11 août 2006

Episode 9. Simples mortels

Je ne suis pas un être malfaisant. Mes amis diraient de moi que je
suis un agneau qui a mangé sa mère. Pour ma part, je me définis comme
un pur esprit incarné dans un corps malcommode ; or trop d’esprit et
trop peu de corps font souvent peur.
Je
suis grand, trop étroit et anguleux. Les femmes aiment mes yeux, mes
mains et mon allure, les hommes mes fesses et mes mains. J’ai 44 ans,
mais j’en parais dix de moins. Ca m’a valu quelques mésaventures et pas
mal d’avantages, dont je n’use qu’avec réticence. Je n’aime pas les
faux-semblants. Je n’ai
pas honte de mon âge, de mon corps ou de
quoi que ce soit d’autre. Sur certaines choses, simple mortel, je n’ai
aucune prise. Je m’en accomode
sans mal. Pour les autres, je veille à ne jamais me laisser aller, en
quête du raffinement le plus poussé. J’accepte ce que je ne peux pas
changer, le reste je le caresse, je le polis, et je l’avale.

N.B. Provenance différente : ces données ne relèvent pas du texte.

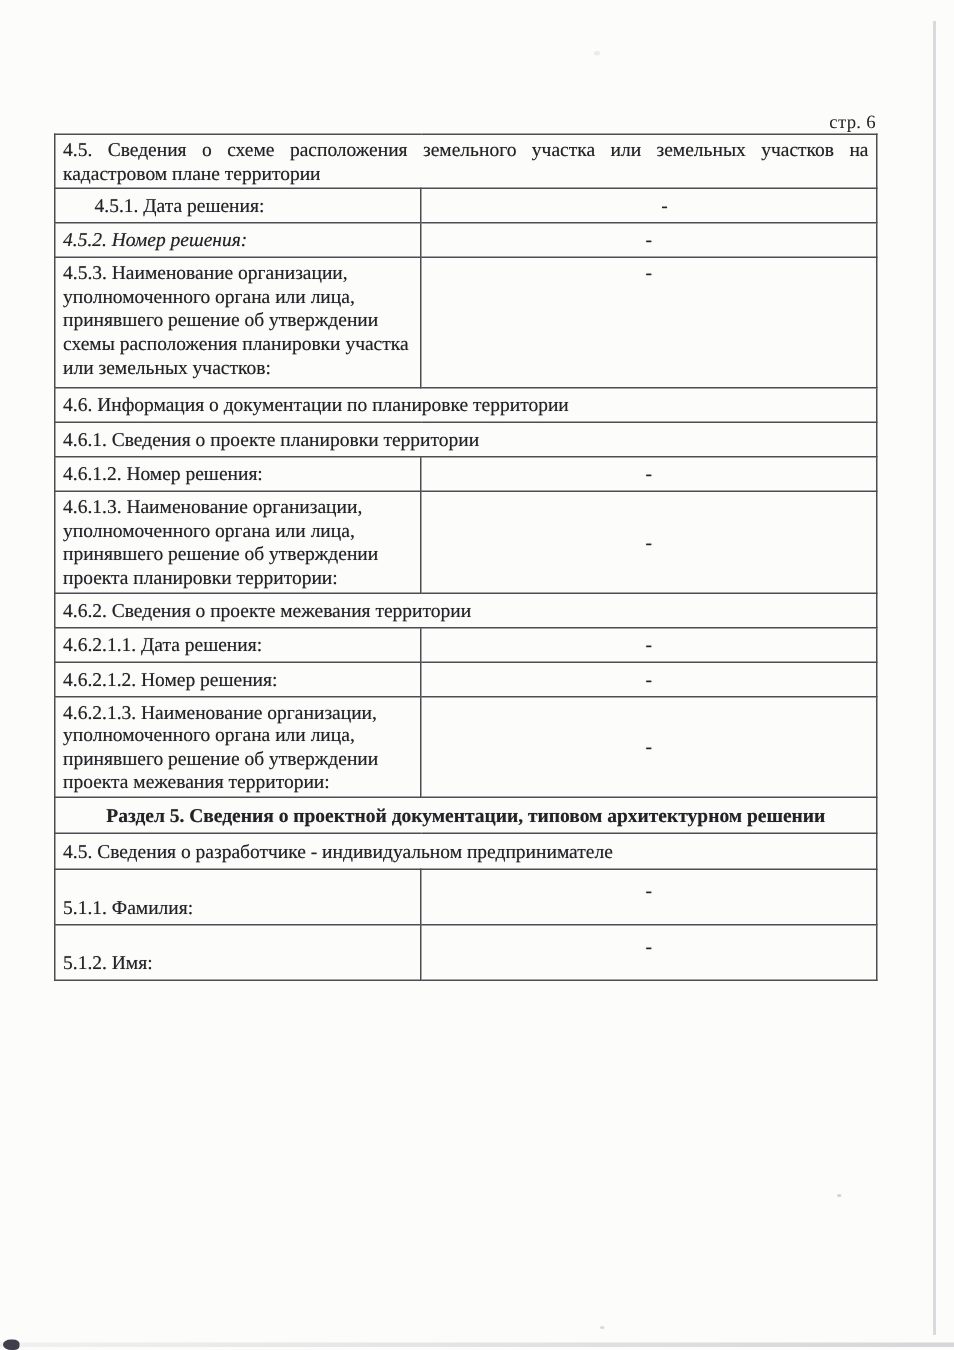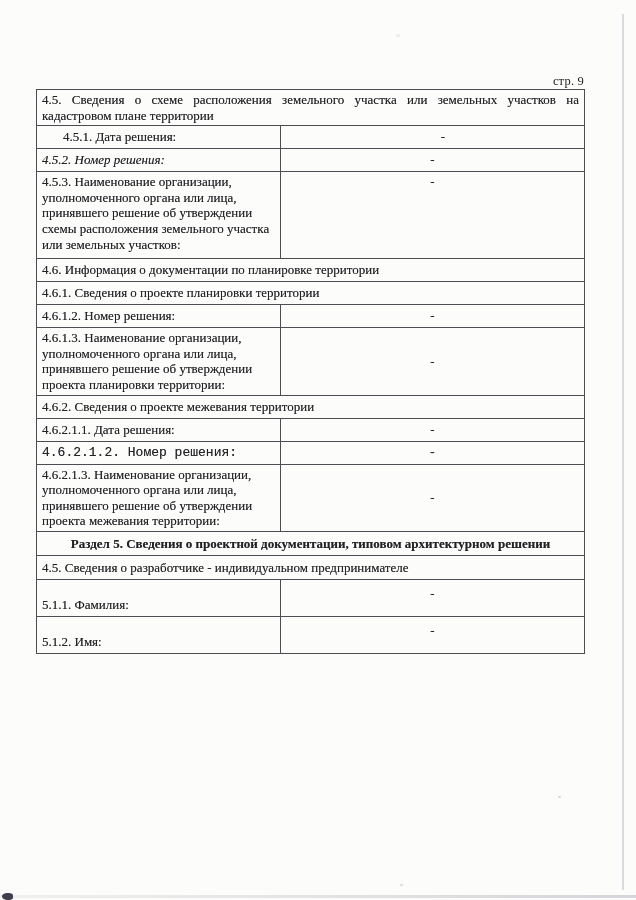--- a/index.html
+++ b/index.html
@@ -89,7 +89,7 @@
 </head>
 <body>
 
-<div class="page-num">стр. 9</div>
+<div class="page-num">стр. 6</div>
 
 <table class="doc-table">
   <colgroup>

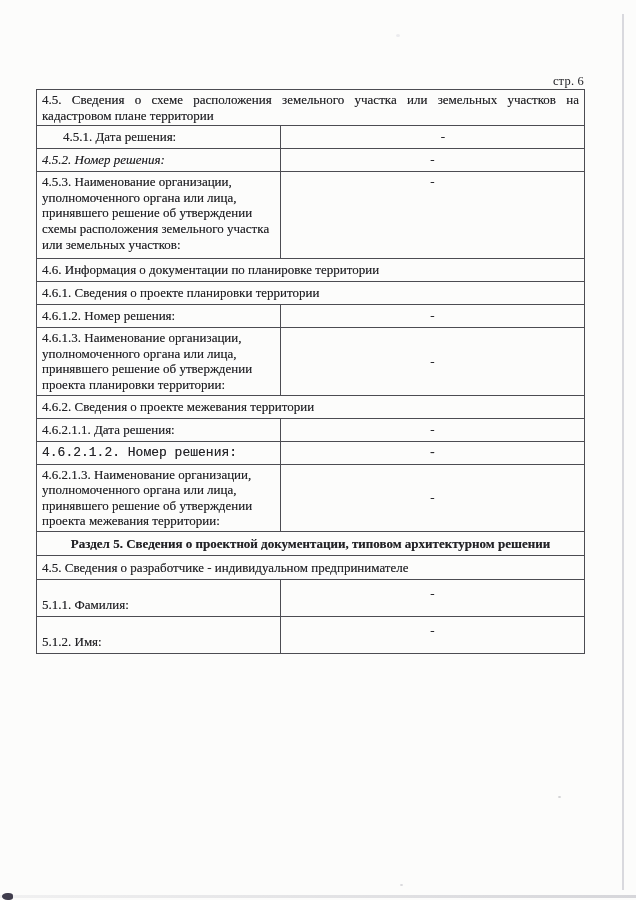--- a/index.html
+++ b/index.html
@@ -109,7 +109,7 @@
       <td class="val">-</td>
     </tr>
     <tr class="r4 va-top">
-      <td class="lbl">4.5.3. Наименование организации, уполномоченного органа или лица, принявшего решение об утверждении схемы расположения земельного участка или земельных участков:</td>
+      <td class="lbl">4.5.3. Наименование организации, уполномоченного органа или лица, принявшего решение об утверждении схемы расположения планировки участка или земельных участков:</td>
       <td class="val">-</td>
     </tr>
     <tr class="r5">

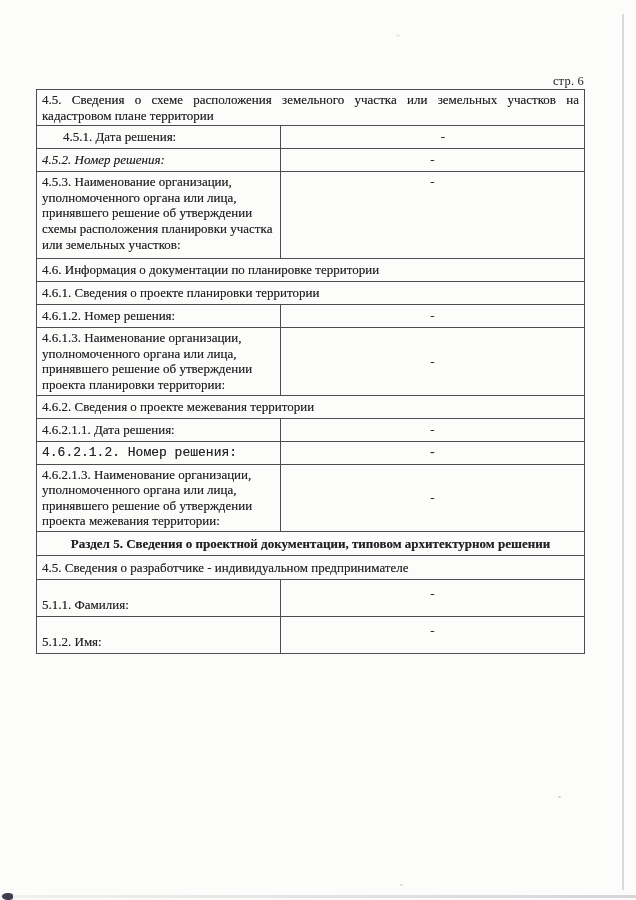--- a/index.html
+++ b/index.html
@@ -53,7 +53,7 @@
   tr.r9  td { height: 59px; margin-top: 20px; }
   tr.r10 td { height: 18px; }
   tr.r11 td { height: 18px; }
-  tr.r12 td { height: 18px; font-family: Liberation Mono, monospace; }
+  tr.r12 td { height: 18px; }
   tr.r13 td { height: 61px; }
   tr.r14 td { height: 19px; }
   tr.r15 td { height: 19px; }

J’ai vécu vingt années de ma vie sans connaître la vérité. J’ai commencé par
pleurer mon amour, puis, comme je n’y pouvais plus rien, j’ai serré son
souvenir contre moi, je l’ai caressé, je l’ai poli, et je l’ai avalé.
J’ai continué comme je croyais que je savais faire, comme je croyais
qu’il m’avait appris à faire.
Puis
un jour, j’ai su. Et son souvenir est revenu me grignoter les
entrailles. Il m’a poussé à fureter, jusqu’à soulever le plus petit
grain de poussière. Il a vomi le moindre mot, trouvé les noms, créé les
fausses adresses, rédigé les messages. Depuis deux mois, il ne me
quitte plus, je m’éveille avec lui et je
m’endors avec lui, sa brûlure me berce et me hérisse tour à tour.

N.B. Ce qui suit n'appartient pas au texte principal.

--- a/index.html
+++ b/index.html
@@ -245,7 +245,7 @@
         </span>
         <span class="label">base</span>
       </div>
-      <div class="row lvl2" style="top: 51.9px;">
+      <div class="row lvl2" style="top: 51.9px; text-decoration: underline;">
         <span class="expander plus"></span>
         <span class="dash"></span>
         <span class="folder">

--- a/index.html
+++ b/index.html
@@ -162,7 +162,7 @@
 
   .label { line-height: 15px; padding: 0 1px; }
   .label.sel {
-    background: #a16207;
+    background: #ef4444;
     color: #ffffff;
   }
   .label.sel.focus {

Pourrai-je de nouveau vivre sans lui ?

D’une façon ou d’une autre, cette femme a assassiné mon amour de jeunesse.
Je l’ai appris un soir de printemps, chez des amis.
Les enfants étaient couchés à l’étage, les parents se disputaient une
énième partie de tennis. Une vague relation qui avait été invitée à se
joindre à nous pour le week-end regardait la télévision. Je lui avais à
peine porté attention ; elle ne m’intéressait pas. La soirée était
douce, j’avais envie de goûter à ce moment de solitude. Je décidai de
prendre un livre au hasard dans la bibliothèque plutôt que d’aller
chercher celui que j’avais commencé dans le train, et de m’installer
dans un transat sous le lumignon. Pour une fois, je me sentais d’humeur
sereine, à peine caustique, aussi je ne m’étonnai pas de trouver dans
les premières pages de ce roman une chaleur ronde et familière.
C’est plus tard, à un détail insignifiant, que l’évidence m’a sauté aux yeux.
Et a propulsé des tréfonds de mon intérieur, avec une force hors du
commun, le souvenir enfoui depuis vingt ans.
Cette femme a assassiné mon amour de jeunesse, et il est impossible que je ne puisse plus rien y faire.